Technology friction. Multiple platforms including learning management systems, SharePoint, Teams, Slack and enterprise resource planning systems fragment the learning experience. “We don’t have a knowledge problem. We have a findability and sharing problem,” one participant observed.

Failure to implement lessons learned. Retrospective documents and post-project reviews are written but rarely consulted, with ideas disappearing without visible follow-through.

Social learning as a core capability

Keynote speaker Dr Nigel Paine, a global leader in workplace learning, argued that organisations must treat social learning as a fundamental capability rather than an optional extra. “When you bring people together to share insights, something special happens that no course or content library can replicate,” Paine said.

The summit itself modelled this approach through rotating table conversations and peer discussion rather than traditional presentations.

Deskless workforce challenges

InPost, a logistics company where over 80% of staff work without desk access, shared their experience moving to mobile-first learning. Mary Kearney from InPost described the shift: “For our deskless teams, being able to pull out a phone at four in the morning, search the problem they’re having and watch a short video is a complete game changer.”

The company reported positive engagement from staff who signed up to create short instructional videos for colleagues.

Platform development directions

Discussions throughout the day pointed to several priorities for workplace learning platforms: better support for deskless workers, improved tools for peer-to-peer problem-solving, and human-centred artificial intelligence features including semantic search and prompts to capture tacit knowledge.

Slick Plus, who hosted the summit, was frequently cited by participants as addressing many of the identified challenges. Co-founder Linda Hegarty described their approach: “Slick gives organisations a simple way to capture the in-house know-how you’ll never find on Google and make internal experts visible.

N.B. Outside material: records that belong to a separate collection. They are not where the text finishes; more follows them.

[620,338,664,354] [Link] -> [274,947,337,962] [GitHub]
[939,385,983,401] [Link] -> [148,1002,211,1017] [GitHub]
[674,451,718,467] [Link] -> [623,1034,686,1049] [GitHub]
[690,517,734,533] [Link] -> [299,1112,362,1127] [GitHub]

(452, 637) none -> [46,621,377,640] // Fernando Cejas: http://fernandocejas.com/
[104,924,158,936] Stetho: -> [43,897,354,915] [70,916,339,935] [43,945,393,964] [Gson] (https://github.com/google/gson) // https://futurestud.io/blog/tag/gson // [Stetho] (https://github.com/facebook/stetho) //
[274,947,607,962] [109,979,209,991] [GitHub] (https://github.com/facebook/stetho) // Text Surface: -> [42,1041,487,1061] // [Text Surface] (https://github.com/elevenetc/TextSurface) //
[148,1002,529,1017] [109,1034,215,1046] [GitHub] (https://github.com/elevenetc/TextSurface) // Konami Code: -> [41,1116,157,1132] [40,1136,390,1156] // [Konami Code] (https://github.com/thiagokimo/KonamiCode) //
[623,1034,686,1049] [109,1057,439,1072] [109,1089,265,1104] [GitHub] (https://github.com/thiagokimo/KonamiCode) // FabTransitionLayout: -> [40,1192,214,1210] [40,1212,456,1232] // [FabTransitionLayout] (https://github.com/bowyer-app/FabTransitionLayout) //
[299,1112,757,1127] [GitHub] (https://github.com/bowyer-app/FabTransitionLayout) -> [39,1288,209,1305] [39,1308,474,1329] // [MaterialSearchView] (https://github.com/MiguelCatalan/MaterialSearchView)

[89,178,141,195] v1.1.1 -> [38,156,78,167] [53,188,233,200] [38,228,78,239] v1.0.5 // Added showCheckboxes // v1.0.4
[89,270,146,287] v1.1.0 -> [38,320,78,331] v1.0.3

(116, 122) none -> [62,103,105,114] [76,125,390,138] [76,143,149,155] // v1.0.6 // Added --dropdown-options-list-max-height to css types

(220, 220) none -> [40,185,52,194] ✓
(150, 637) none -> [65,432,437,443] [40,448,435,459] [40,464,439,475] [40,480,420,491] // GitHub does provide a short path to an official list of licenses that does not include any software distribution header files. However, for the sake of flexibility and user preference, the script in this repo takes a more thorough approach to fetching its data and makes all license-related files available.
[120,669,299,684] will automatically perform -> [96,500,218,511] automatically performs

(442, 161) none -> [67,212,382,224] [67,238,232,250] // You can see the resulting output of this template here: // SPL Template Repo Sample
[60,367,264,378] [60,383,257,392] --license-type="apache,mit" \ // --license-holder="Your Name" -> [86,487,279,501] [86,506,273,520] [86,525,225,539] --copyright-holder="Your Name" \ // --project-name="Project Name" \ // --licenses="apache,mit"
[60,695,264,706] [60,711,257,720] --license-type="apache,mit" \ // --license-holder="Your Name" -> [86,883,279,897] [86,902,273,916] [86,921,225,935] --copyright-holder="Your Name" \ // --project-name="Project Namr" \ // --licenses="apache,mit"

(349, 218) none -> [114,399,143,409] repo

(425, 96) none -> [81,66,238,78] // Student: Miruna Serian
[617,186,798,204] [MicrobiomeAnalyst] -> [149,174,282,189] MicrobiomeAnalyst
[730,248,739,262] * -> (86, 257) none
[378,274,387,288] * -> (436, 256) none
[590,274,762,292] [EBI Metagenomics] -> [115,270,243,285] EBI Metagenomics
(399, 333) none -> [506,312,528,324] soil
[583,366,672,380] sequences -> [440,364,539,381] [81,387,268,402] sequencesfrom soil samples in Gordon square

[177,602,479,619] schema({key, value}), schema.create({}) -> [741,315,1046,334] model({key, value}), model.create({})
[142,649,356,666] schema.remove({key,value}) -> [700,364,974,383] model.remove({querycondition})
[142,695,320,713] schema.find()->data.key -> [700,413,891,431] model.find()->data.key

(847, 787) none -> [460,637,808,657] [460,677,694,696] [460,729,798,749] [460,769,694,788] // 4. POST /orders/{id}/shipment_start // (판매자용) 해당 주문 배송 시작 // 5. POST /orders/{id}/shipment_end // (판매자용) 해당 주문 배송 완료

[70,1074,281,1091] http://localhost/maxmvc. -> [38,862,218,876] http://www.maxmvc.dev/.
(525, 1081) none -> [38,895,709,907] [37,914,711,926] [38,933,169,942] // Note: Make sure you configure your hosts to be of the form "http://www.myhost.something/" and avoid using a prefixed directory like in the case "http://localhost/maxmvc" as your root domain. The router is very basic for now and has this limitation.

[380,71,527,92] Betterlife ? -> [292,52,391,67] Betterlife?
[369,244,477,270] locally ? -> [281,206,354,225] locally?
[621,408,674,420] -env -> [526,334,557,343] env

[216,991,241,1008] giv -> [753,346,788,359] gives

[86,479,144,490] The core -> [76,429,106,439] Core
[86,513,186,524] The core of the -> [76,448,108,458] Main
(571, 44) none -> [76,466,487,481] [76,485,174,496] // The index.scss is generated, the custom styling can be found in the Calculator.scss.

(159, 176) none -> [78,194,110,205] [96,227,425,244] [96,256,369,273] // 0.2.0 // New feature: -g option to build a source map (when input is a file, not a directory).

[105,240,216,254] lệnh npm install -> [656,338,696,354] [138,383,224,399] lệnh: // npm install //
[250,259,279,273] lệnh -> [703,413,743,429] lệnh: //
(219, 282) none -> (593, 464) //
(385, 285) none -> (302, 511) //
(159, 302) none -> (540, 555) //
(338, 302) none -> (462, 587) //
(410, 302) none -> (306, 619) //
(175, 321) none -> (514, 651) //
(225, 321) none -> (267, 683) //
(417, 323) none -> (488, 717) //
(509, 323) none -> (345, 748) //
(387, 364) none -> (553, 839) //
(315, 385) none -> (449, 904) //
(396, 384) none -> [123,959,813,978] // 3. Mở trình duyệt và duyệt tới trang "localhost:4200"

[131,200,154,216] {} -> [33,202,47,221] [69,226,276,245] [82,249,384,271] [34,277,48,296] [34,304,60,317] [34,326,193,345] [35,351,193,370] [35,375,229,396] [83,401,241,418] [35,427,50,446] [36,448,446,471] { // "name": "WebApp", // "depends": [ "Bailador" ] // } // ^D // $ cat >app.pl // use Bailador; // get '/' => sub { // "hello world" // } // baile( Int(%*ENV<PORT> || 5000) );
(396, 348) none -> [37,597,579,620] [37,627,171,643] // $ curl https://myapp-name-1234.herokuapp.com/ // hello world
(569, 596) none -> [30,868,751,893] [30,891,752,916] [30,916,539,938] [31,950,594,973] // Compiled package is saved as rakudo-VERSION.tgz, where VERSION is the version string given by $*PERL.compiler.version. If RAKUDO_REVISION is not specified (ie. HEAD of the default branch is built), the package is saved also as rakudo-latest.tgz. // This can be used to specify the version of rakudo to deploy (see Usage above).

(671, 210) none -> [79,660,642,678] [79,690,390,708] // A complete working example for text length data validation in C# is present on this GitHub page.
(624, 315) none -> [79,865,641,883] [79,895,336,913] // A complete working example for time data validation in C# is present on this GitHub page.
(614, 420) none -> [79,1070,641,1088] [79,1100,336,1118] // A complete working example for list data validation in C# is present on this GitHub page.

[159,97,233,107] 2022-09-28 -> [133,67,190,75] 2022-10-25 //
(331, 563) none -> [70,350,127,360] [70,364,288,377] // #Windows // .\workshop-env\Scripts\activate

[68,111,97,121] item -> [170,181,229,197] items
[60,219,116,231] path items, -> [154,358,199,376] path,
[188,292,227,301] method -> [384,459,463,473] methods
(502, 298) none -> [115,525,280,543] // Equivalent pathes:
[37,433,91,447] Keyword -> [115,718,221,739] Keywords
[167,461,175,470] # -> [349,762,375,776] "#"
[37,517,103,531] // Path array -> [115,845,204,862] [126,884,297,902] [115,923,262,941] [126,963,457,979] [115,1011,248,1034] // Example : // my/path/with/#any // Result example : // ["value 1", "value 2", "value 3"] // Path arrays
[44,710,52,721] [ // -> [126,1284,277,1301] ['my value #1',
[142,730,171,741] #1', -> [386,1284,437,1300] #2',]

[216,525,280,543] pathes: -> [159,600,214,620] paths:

“However, participants noted that technology alone doesn’t solve the underlying issues. Janine van Someren, who works on team performance, emphasised the human element: “High-performing teams depend on communication and trust. Slick Plus captures the communication side beautifully – it makes it easier to ask, answer and stay connected.”

This was the second year of the Workplace Learning Summit in Sligo and it is generously supported by partners including Western Development Commission, Data2Sustain, Sligo County Council, Sligo Chambers Skillnet, Atlantic Technological University, and the Northern and Western Regional Assembly.